Explico: após ter mapeado a relação do formato das flores com as abelhas responsáveis pela polinização, foi possível concluir que, em 40 milhões de anos, havia poucas evidencias de mudanças contrariando a tese evolucionista.

A notícia que correu rápido pelo cyberespaço foi a da premiação, e gerou milhares de reações e comentários, a maioria deles positivos, é claro.

Coincidentemente, o anúncio da premiação foi correlacionado com a semana da Mulher, período no qual relembramos a luta de mulheres operárias e o incêndio na fábrica da Triangle Shirtwaist, que matou 125 trabalhadoras há 108 anos e se tornou um marco na luta pela igualdade de direitos e condições.

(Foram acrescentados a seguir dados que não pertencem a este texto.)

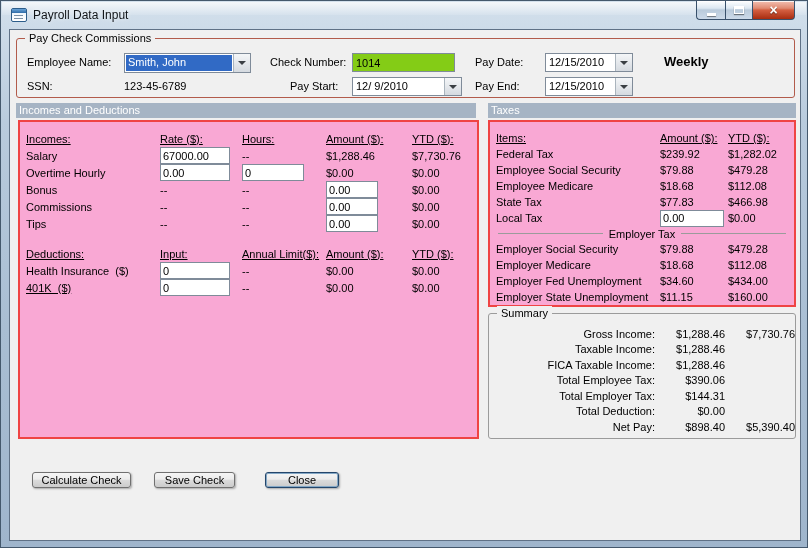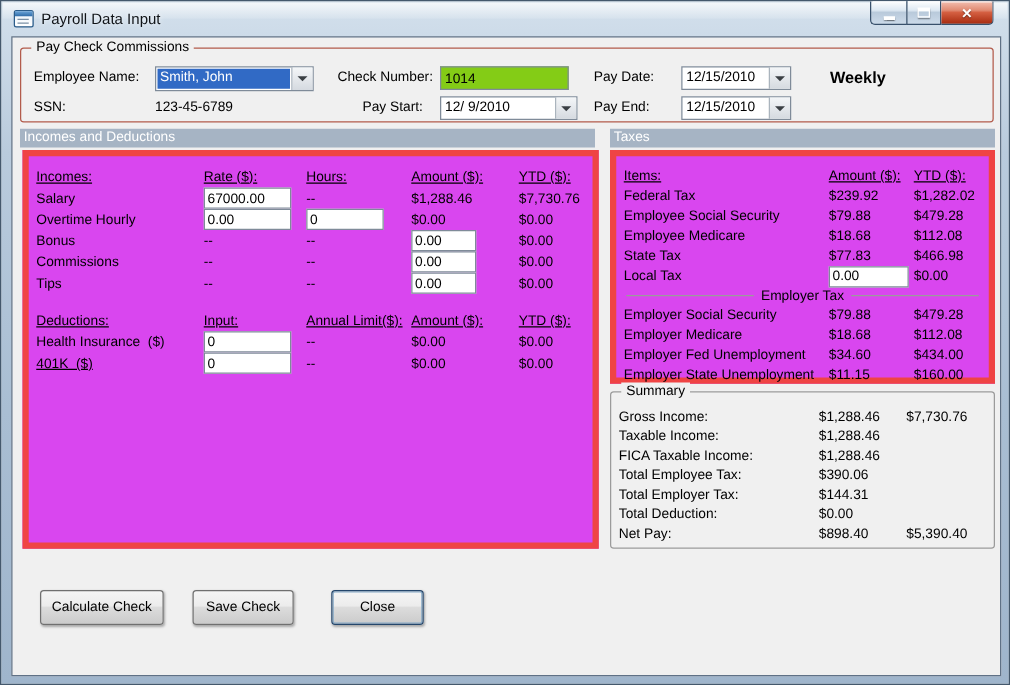"Incomes:" .panel { background: #d946ef -> #f9a8d4; border: 5px solid #ef4444 -> 2px solid #ef4444 }
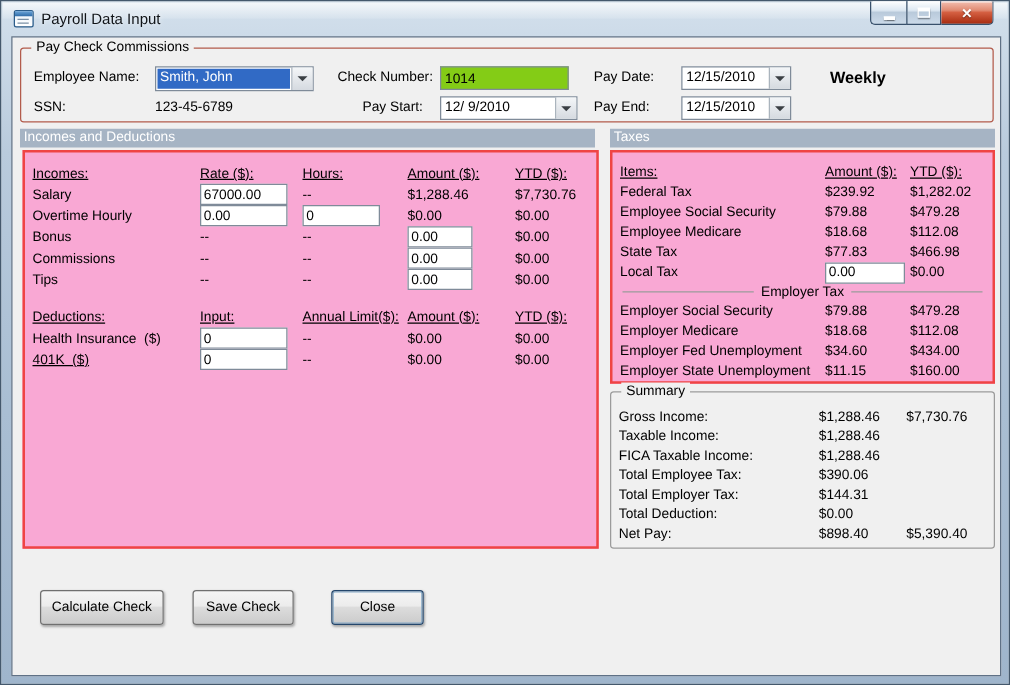"Summary" div.groupbox { text-align: none -> right }
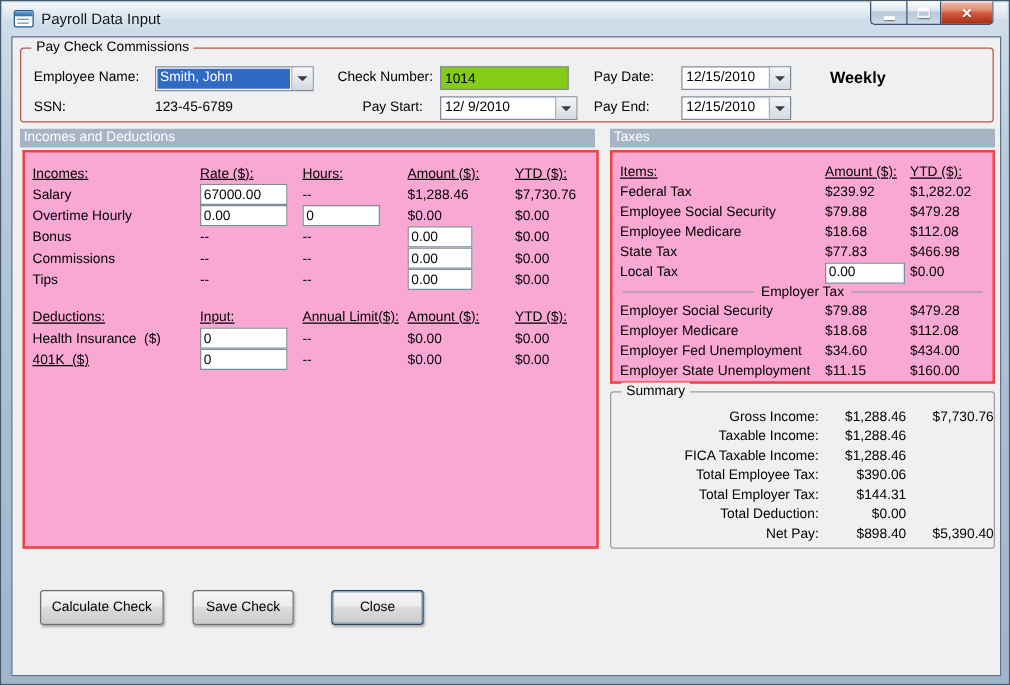"Calculate Check" .btn { height: 28px -> 16px }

Muitos associaram o feito de Thaís à data, mesmo que a premiação seja de 2018, há sim correlação. Mas, alguns se equivocaram em suas homenagens, afirmando, entre outras coisas que “agora mulheres são capazes de seguir a carreira científica e realizar descobertas importantes”. A frase estaria correta, se não fosse por uma palavrinha. Esse “agora” não deveria estar ali.

As mulheres sempre foram capazes de ambos os feitos. O problema é que essa é mais uma história que quase ninguém se deu ao trabalho de contar.

O que é realmente uma pena, pois todos deveriam saber que sem a contribuição das mulheres, o panorama científico e tecnológico atual seria muito diferente. E estaríamos muitos passos atrás em nosso desenvolvimento.